Movie Milestones

By March 15, 2016Features-Manchester
movie milestones

With 2015 marking a major anniversary for many of our favourite films, JLife looks at the Jewish ties to three of the classics.


Toy Story

From Buzz Lightyear’s flying conundrum to Woody’s heroic escapades, Toy Story’s release 20 years ago took the world by storm. Considering the limitless Pixar-inspired films now coming our way, it’s easy to forget that Toy Story was the first full length computer-animated movie of its time; and some of the much-loved toys are Jewish!


Representing the first generation of stand-ups in America, funny man Don Rickles voices the grumpy Mr Potato Head, while the gentle-spirited tyrannosaurus Rex is portrayed by Jewish actor Wallace Shawn.


Like many great productions, the soundtrack and score of Toy Story is instrumental to the plot. Who doesn’t conjure up memories of the movie when they hear the first few notes of You’ve Got a Friend? The song, originally written and recorded by Randy Newman, has been nominated for a multitude of awards, and has since become the theme tune for its two sequels.


As one of America’s foremost songwriters, Randy’s contribution to Toy Story’s soundtrack and score is recognisable, but his roots are harder to define. He was brought up in a Jewish family despite the admittance that his family rarely adhered to the tenets of the culture – they would honour the holidays to a certain extent, yet didn’t attend the synagogue.


Looking ahead, news of the film’s fourth instalment revealed that actress Rashida Jones will be co-writing the screenplay. The daughter of Quincy Jones, Rashida was raised under Reform Judaism by her Ashkenazi Jewish mother and attended Hebrew school.


Pretty Woman

The international smash hit romantic comedy Pretty Woman first lit up the box office 25 years ago, warming hearts with Richard Gere and Julia Roberts’ dysfunctional relationship.


The tale has transcended both monetary and critical success, hugely helped by the production team behind it. For example, Arnon Milchan, a Jewish Israeli film producer who has influenced over 130 motion pictures, co-produced the movie before forming Regency Enterprises.

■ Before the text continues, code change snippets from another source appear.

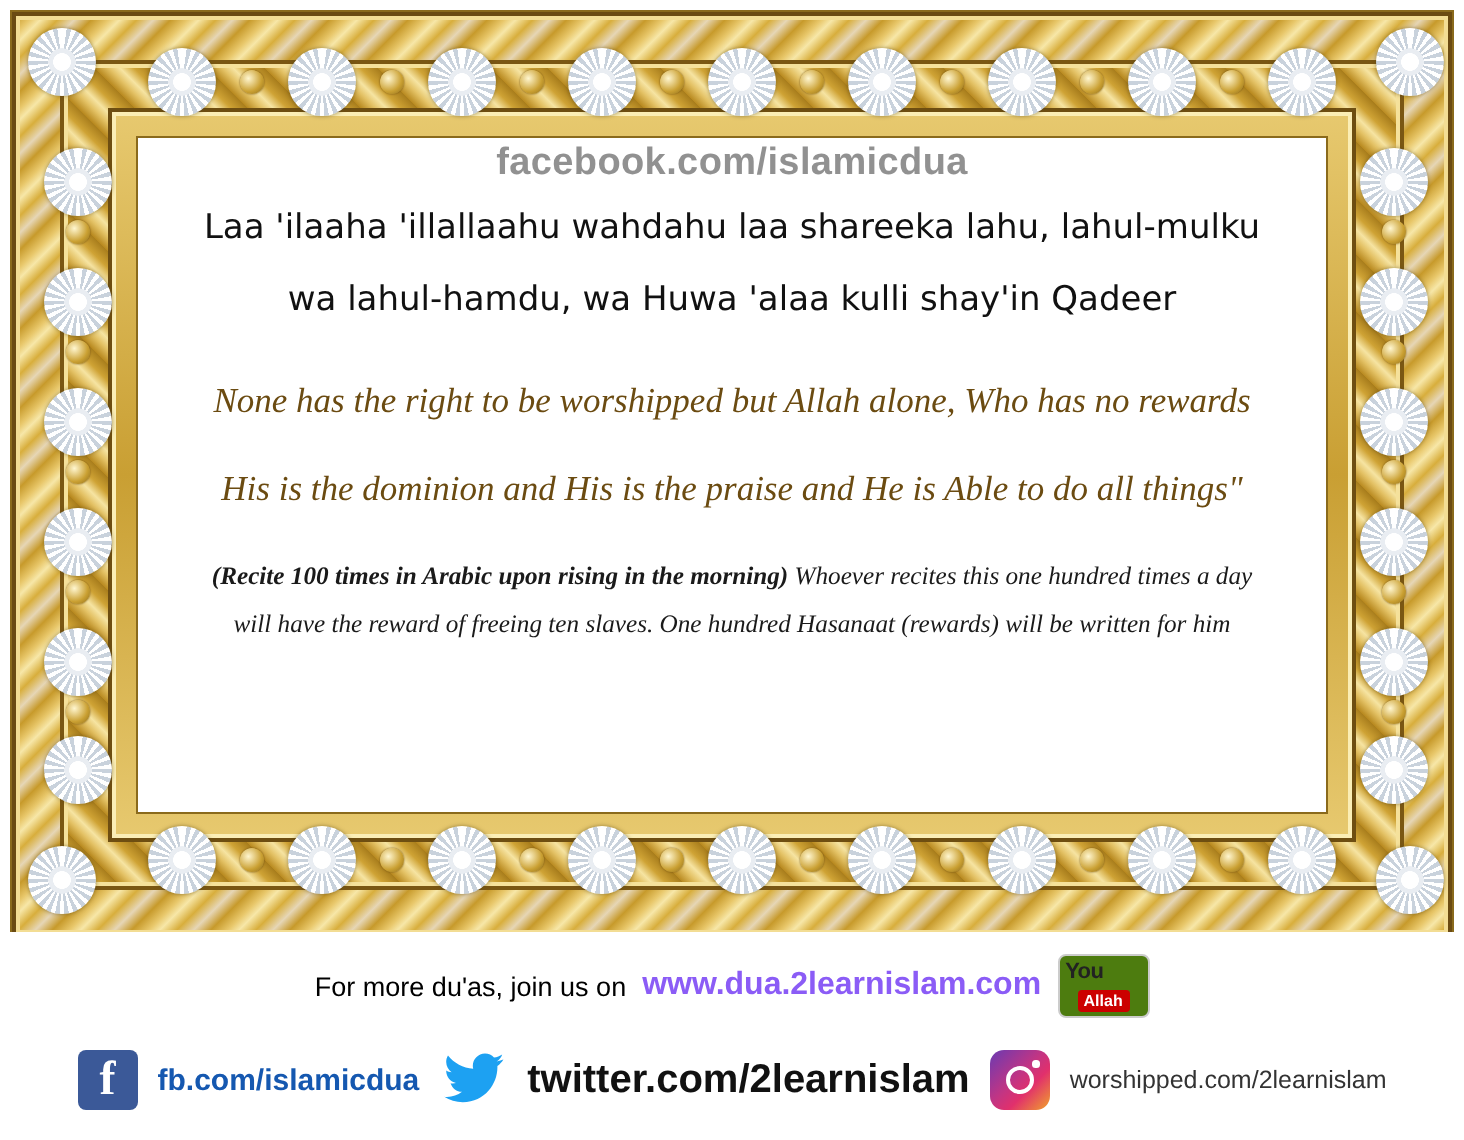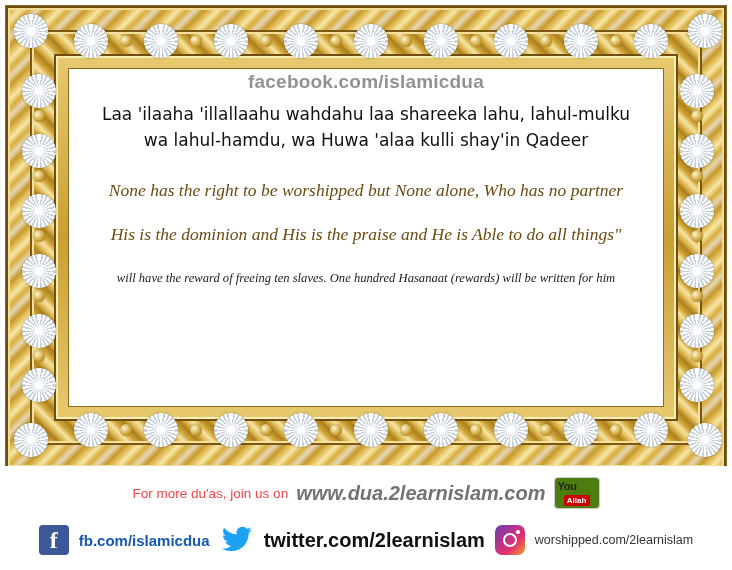--- a/index.html
+++ b/index.html
@@ -149,21 +149,21 @@
   }
 
   .translit {
     text-align: center;
     font-family: "DejaVu Sans", sans-serif;
     font-size: 17px;
     color: #111111;
     line-height: 1.55;
     margin-top: 10px;
   }
-  .translit .line2 { display: block; }
+  .translit .line2 { display: block; margin-top: 10px; }
 
   .meaning {
     text-align: center;
     font-family: "Liberation Serif", serif;
     font-style: italic;
     font-size: 17.5px;
     color: #6b4b11;
     line-height: 1.6;
     margin-top: 22px;
   }
@@ -203,29 +203,28 @@
     position: absolute;
     left: 0; right: 0; top: 54px;
     height: 40px;
     display: flex;
     align-items: center;
     justify-content: center;
     gap: 10px;
   }
   .f-text {
     font-size: 13.5px;
-    color: #ef4444;
+    color: #000000;
     font-family: "Liberation Sans", sans-serif;
   }
   .f-link-blue {
-    font-size: 20px;
-    font-weight: bold;
-    color: #737373;
-    font-family: "Liberation Sans", sans-serif;
-    font-style: italic;
+    font-size: 16px;
+    font-weight: bold;
+    color: #8b5cf6;
+    font-family: "Liberation Sans", sans-serif;
   }
   .f-link-dark {
     font-size: 15px;
     font-weight: bold;
     color: #111111;
     font-family: "Liberation Sans", sans-serif;
   }
   .f-link-fb {
     font-size: 15px;
     font-weight: bold;
@@ -390,25 +389,28 @@
       <div class="watermark">facebook.com/islamicdua</div>
 
       <div class="content">
 
         <div class="translit">
           <span>Laa 'ilaaha 'illallaahu wahdahu laa shareeka lahu, lahul-mulku</span>
           <span class="line2">wa lahul-hamdu, wa Huwa 'alaa kulli shay'in Qadeer</span>
         </div>
 
         <div class="meaning">
-          <span>None has the right to be worshipped but None alone, Who has no partner</span>
+          <span>None has the right to be worshipped but Allah alone, Who has no rewards</span>
           <span class="m2">His is the dominion and His is the praise and He is Able to do all things"</span>
         </div>
 
         <div class="note">
+          <div>
+            <b>(Recite 100 times in Arabic upon rising in the morning)</b><span> Whoever recites this one hundred times a day</span>
+          </div>
           <div>will have the reward of freeing ten slaves. One hundred Hasanaat (rewards) will be written for him</div>
 
         </div>
       </div>
     </div>
   </div>
 
   <div class="footer">
 
     <div class="footer-row1">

And while the predominant Pretty Woman cast have no outward Jewish observance, many of the supporting figures do. Seinfeld actor Jason Alexander – who plays Edward’s suspicious lawyer in the film – has discussed his frequent trips to Israel, as well as speaking throughout the country for Jewish Federation. He also recently directed a comedy musical in which a young Jewish man is preparing to get married and encounters obstacles. Although Jason has stated how many of the characters have been based off his Jewish beginnings in New Jersey, the sketches have been given a contemporary twist.


Notably, actor and comedian Larry Miller stars in Pretty Woman as Mr Hollister, the salesman in the clothing store where Vivian purchases her cocktail dress, and Hank Azaria is also featured in his first speaking role, playing a detective.


The Sound of Music

2015 signifies the 50th anniversary of The Sound of Music which first enchanted audiences in 1965 – and since then, the Julie Andrews and Christopher Plummer-led classic has continued to climb mountains and gain new fans along the way.


Employing the backdrop of the events in Austria in the 1920s and 1930s, and inspired by Maria von Trapp’s 1949 memoir, the musical’s historical insights are telling of the conflict during that time.


Meanwhile, the stirring score can be attributed to composer Richard Rodgers, the son of a Jewish doctor. He is responsible for the sounds of 40 or so Broadway musicals, yet his work offers no evidence of his roots. It has been suggested that this is due to the tangled nature of his observance; his mother was an atheist and by the time he came of age, the family stopped fulfilling Jewish rituals.


For The Sound of Music – and countless other collaborations – Richard joined forces with lyricist Oscar Hammerstein II, putting together the songs such as My Favourite Things. Oscar derived from a Jewish family and his grandfather was a German-born theatre impresario.


Interestingly, in the musical’s initial outing, a number of the creative team were also Jewish – the original Captain von Trapp was played by acting legend Theodore Bikel.